Although the fact that December 25 has not yet been firebombed off the calendar proves Kirk Cameron did, in fact, save Christmas this year, like any martyr who requires martyrdom in order to be regarded as such, he has not been without his enemies. Indeed, Cameron has spent the past month fending off not only radical Muslims and radical, non-pie-baking women, but that other, longstanding threat to Christmas spirit: movie critics.

After many of these Pharisees condemned Cameron’s Saving Christmas for not adhering to their ancient, strict tradition that movies shouldn’t be terrible, Cameron climbed the heaping mount that is his Facebook page and delivered one of his most impassioned sermons yet, urging his followers to “storm the gates” of Rotten Tomatoes, and answer their 0 percent critical rating with the awesome power of an anonymous user review.

Cameron’s righteous holy war to get a little cartoon tomato briefly worked, raising the Saving Christmas audience rating all the way to 94 percent—or so Cameron claimed in a since-deleted follow-up post. But recognizing that one of the key tenets of Christianity is a continued sense of persecution, Cameron also warned of “haters and atheists” who were already attempting to undo his good, dubiously ethical works, dropping the rating through their own organized attacks:

You are A M A Z I N G! You just drove the Rotten Tomato rating to an all-time, soaring high of 94%!

Now the haters and atheists are coming out of the woodwork, attempting to hammer your good work (they rallied to drop your rating super low). They are attempting, once again, to ruin Saving Christmas for everyone. Look at their language, vulgarity, and spirit of hate. They can try to ruin a rating, but they can’t stop you from going with family and friends to see Saving Christmas this weekend! If people continue to turn out, the theaters will hold the movie longer. YOU have the power, just like with Rotten Tomatoes, to keep Saving Christmas in the theaters.

Your support sends a very loud message. Films like Soul Surfer, God’s Not Dead, Courageous and Saving Christmas are small lights in a dark world. Together, let’s light up movie theaters this weekend and remind everyone this Christmas of the true reason for the season. Together, they can’t stop us! Are you with me??


In the end, Cameron’s calculated attempt to provoke the trolls brought the Saving Christmas audience rating down to 32 percent, allowing Cameron to point to those trolls he provoked to rally his followers, as evidence that “saving Christmas” is necessary. Truly, Kirk Cameron’s is a harrowing tale of martyrdom, much like when Jesus Christ himself carried the cross to Calvary while saying, “Hey, I bet you guys can’t nail me to this thing.”

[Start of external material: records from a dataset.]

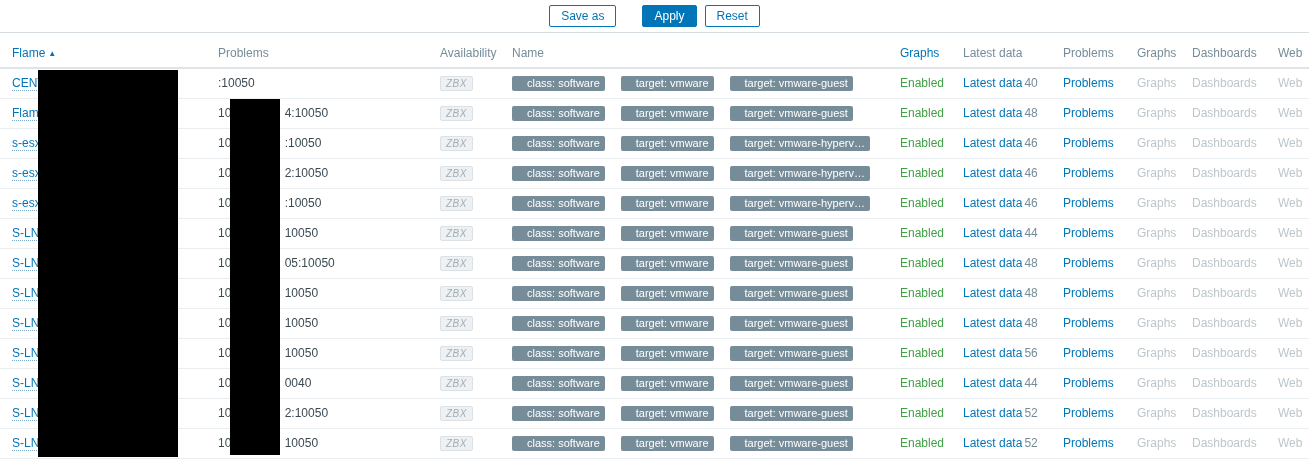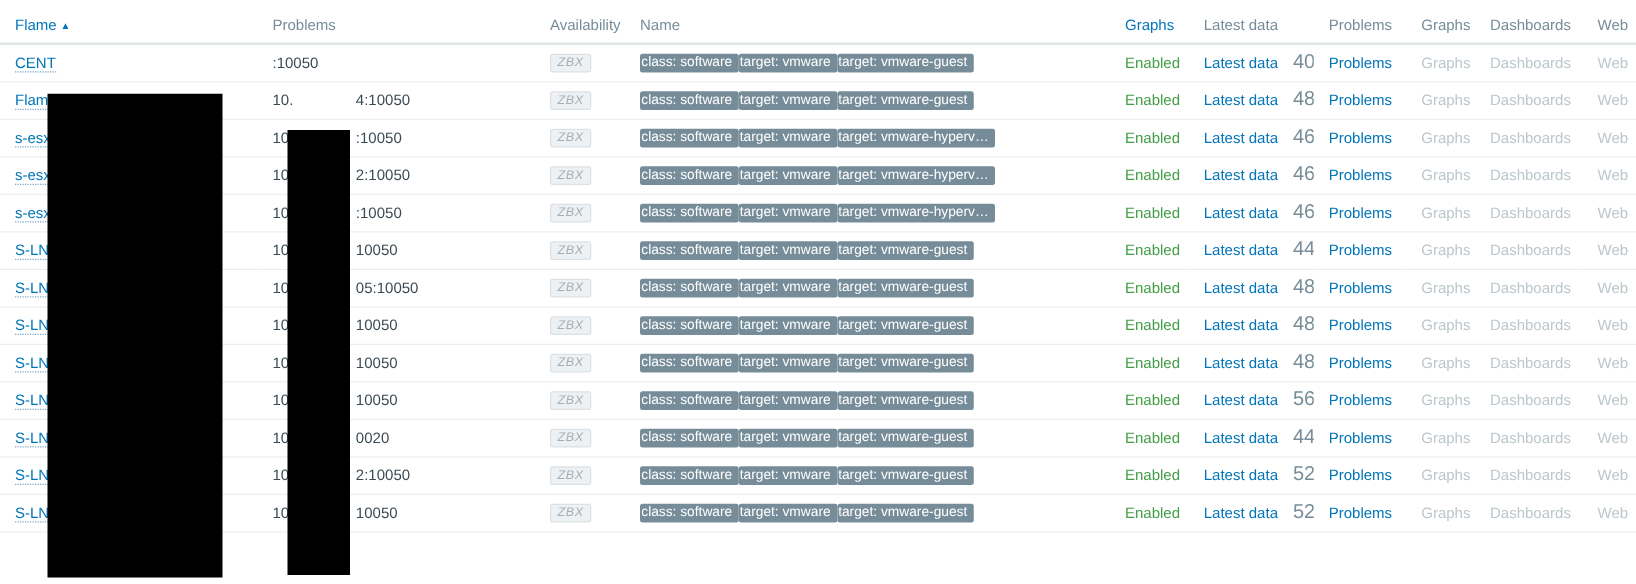--- a/index.html
+++ b/index.html
@@ -49,6 +49,11 @@
 
 <div class="page">
 
+  <div class="filter-bar">
+    <button class="btn btn-saveas">Save as</button>
+    <button class="btn btn-primary btn-apply">Apply</button>
+    <button class="btn">Reset</button>
+  </div>
 
   <table class="host-table">
     <colgroup>

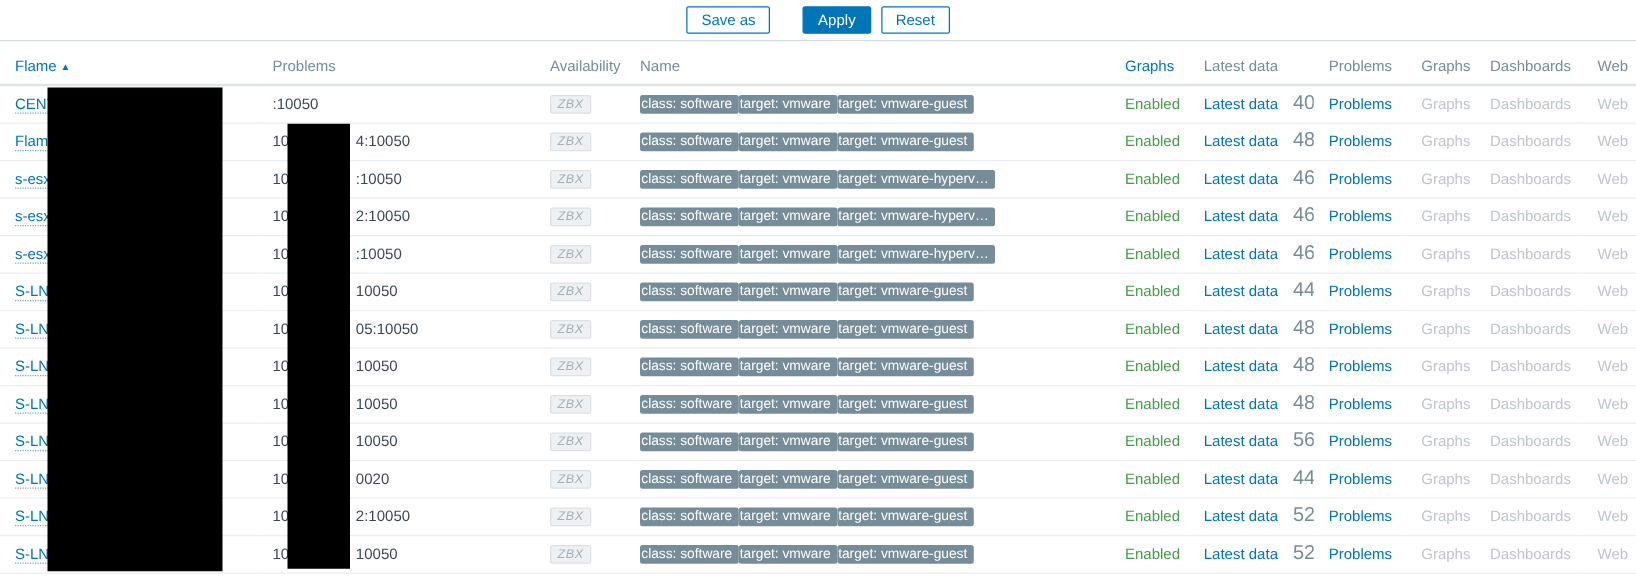--- a/index.html
+++ b/index.html
@@ -35,7 +35,7 @@
     border:1px solid #dce1e5; border-radius:2px; padding:1px 5px; letter-spacing:.5px;font-style:italic; }
 
   .tag { display:inline-block; background:#768d99; color:#ffffff; font-size:11px;
-    border-radius:2px; padding:1px 5px 2px 1px; margin-right:0; cursor:pointer; }
+    border-radius:2px; padding:1px 5px 2px 15px; margin-right:16px; cursor:pointer; }
 
   .iface-spacer { display:inline-block; width:50px; height:10px; }
 

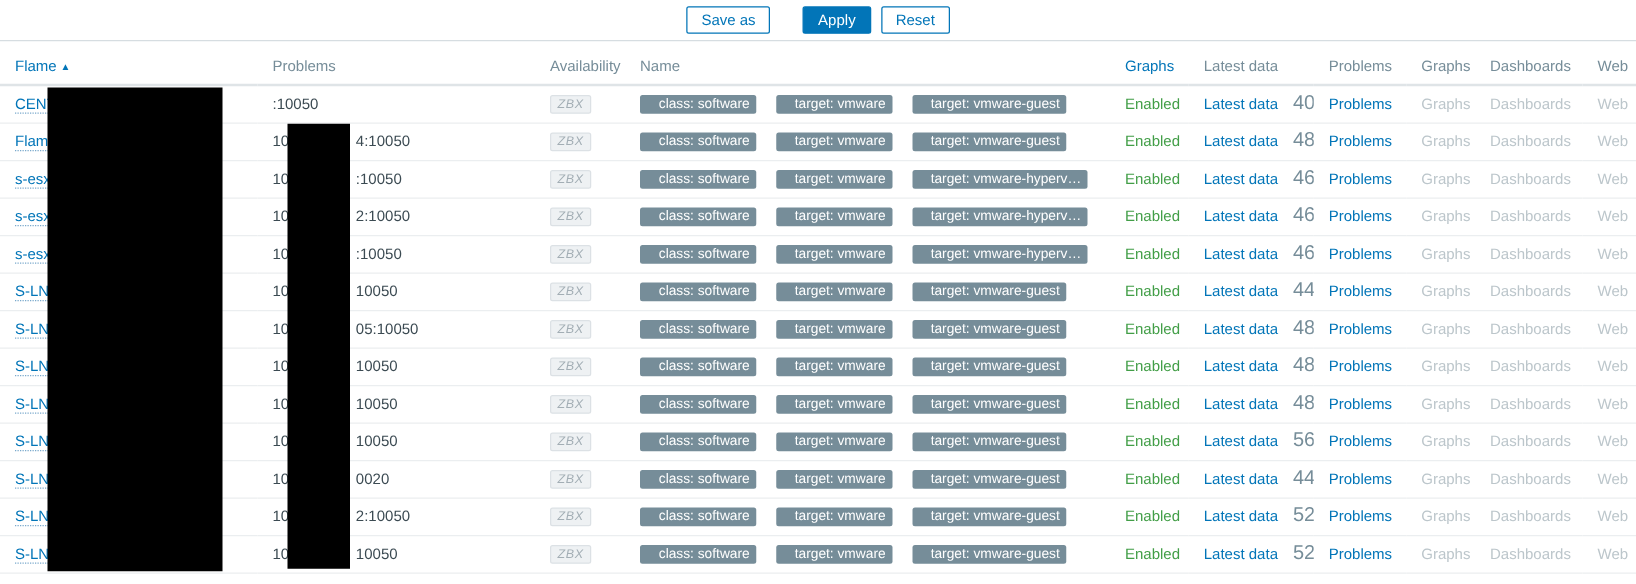--- a/index.html
+++ b/index.html
@@ -29,7 +29,7 @@
   .host-link { color:#0275b8; border-bottom:1px dotted #7aa9cc; cursor:pointer; }
   .enabled { color:#429e47; cursor:pointer;text-align:center; }
   .muted-link { color:#bcc6cb; }
-  .count { color:#768d99; font-size:16px; margin-left:12px; }
+  .count { color:#768d99; font-size:12px; margin-left:2px; }
 
   .zbx-badge { display:inline-block; font-size:10px; color:#a3aeb5; background:#eef1f3;
     border:1px solid #dce1e5; border-radius:2px; padding:1px 5px; letter-spacing:.5px;font-style:italic; }

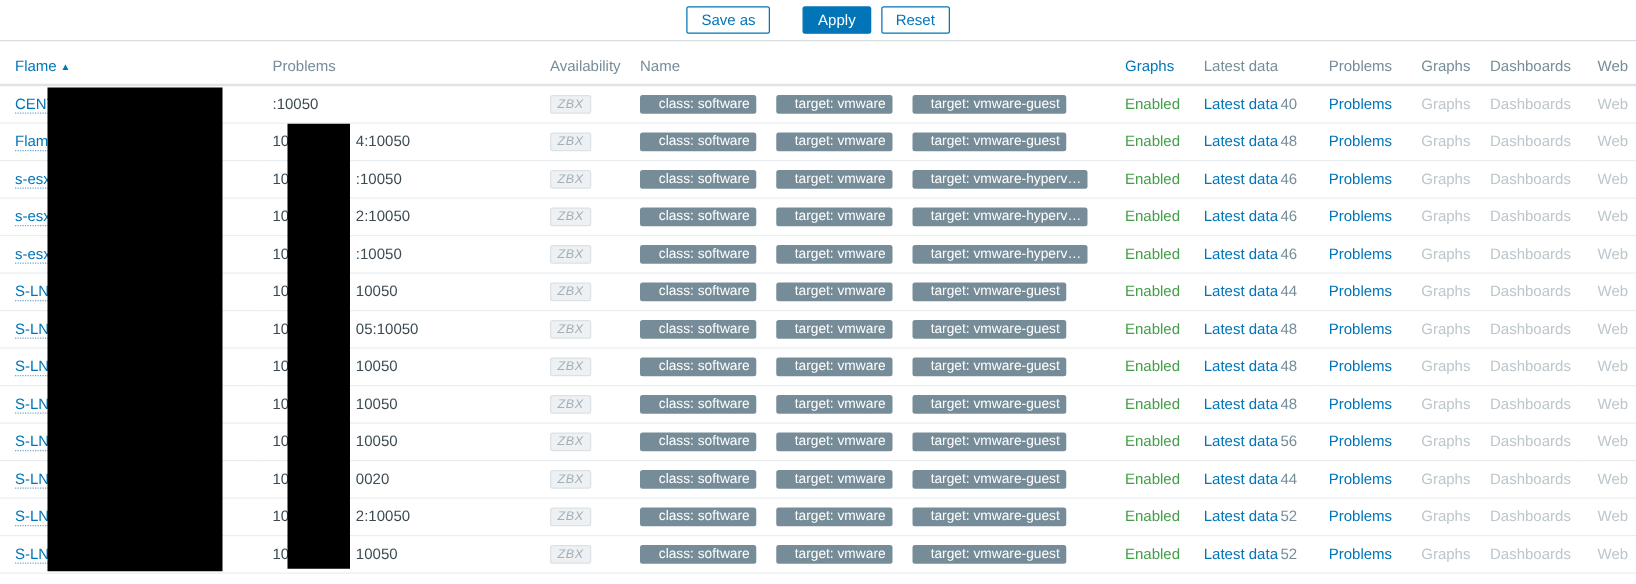--- a/index.html
+++ b/index.html
@@ -412,7 +412,7 @@
       <span class="host-link">S-LNX</span>
     </td>
     <td>
-      <span>10.</span><span class="iface-spacer"></span><span>0020</span>
+      <span>10.</span><span class="iface-spacer"></span><span>0040</span>
     </td>
     <td>
       <span class="zbx-badge">ZBX</span>

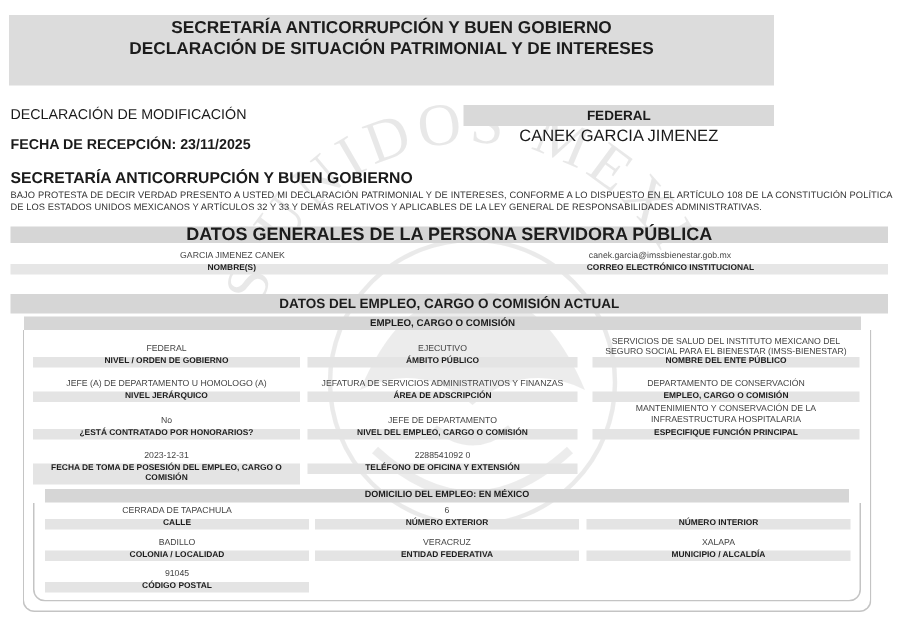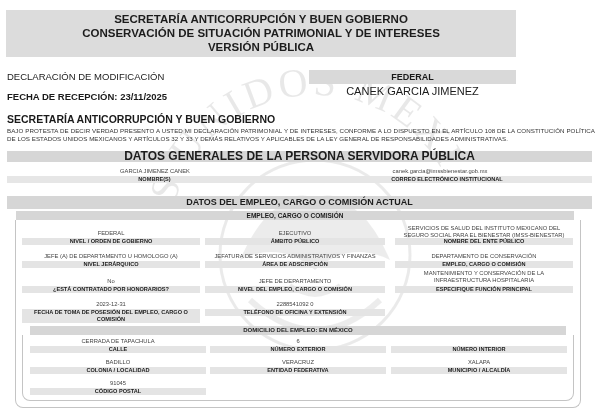--- a/index.html
+++ b/index.html
@@ -64,7 +64,7 @@
 <div class="layer">
   <div class="top-banner">
     <div>SECRETARÍA ANTICORRUPCIÓN Y BUEN GOBIERNO</div>
-    <div>CONSERVACIÓN DE SITUACIÓN PATRIMONIAL Y DE INTERESES</div>
+    <div>DECLARACIÓN DE SITUACIÓN PATRIMONIAL Y DE INTERESES</div>
     <div>VERSIÓN PÚBLICA</div>
   </div>
 

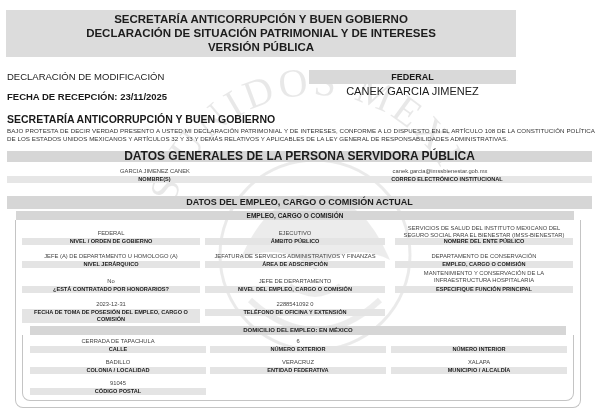--- a/index.html
+++ b/index.html
@@ -65,7 +65,6 @@
   <div class="top-banner">
     <div>SECRETARÍA ANTICORRUPCIÓN Y BUEN GOBIERNO</div>
     <div>DECLARACIÓN DE SITUACIÓN PATRIMONIAL Y DE INTERESES</div>
-    <div>VERSIÓN PÚBLICA</div>
   </div>
 
   <div class="decl-type">DECLARACIÓN DE MODIFICACIÓN</div>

And now that tale continues well beyond the gates of Rotten Tomatoes, all the way to the great walls of Jericho that are IMDb—crumbled now by the thousand trumpeting farts that have made Saving Christmas the lowest-rated movie on the site. With an aggregate user review of 1.3 stars, Kirk Cameron’s story of how Jesus was born so that man could have a hip-hop dance party is currently ranked below other stories of suffering such as the Paris Hilton parable The Hottie & The Nottie and Manos: The Hands Of Fate. As Raw Story notes, even Leonard Part 6—a movie reviled even before its star became accused repeatedly of sexual assault—nearly doubles its rating. Indeed, it seems audiences would prefer their ’80s TV stars turn to rape rather than religion.


Nevertheless, Kirk Cameron will persevere, as his faith and his monetizing of that faith demand it. Not only is Saving Christmas being expanded to 100 more theaters this weekend, putting the Christ back in “Christ, there’s nothing good playing,” now it’s even expanding to your kitchen. Cameron is introducing a limited-edition Saving Christmas coffee, asking, “What better way to promote this bold declaration of the Christ of Christmas, than with a coffee as bold as Kirk’s witness and as warm and friendly as this Christmas season?”


And while the answer has normally been, “Probably some way that doesn’t involve a cup of coffee,” Cameron, as always, “thinks differently.” He wants to put the “Jesus” back in “Jesus, this coffee is terrible” with his own mocha java blend of African earthiness, Indonesian sweetness, and all-American smugness, “meant to be brewed in large quantities and shared with family and friends,” as you sit around filling yourselves with the warm sensation of slow-drip sanctimony. Failing that, of course, you can also make a nice, hot mug of it to throw in the face of nonbelievers.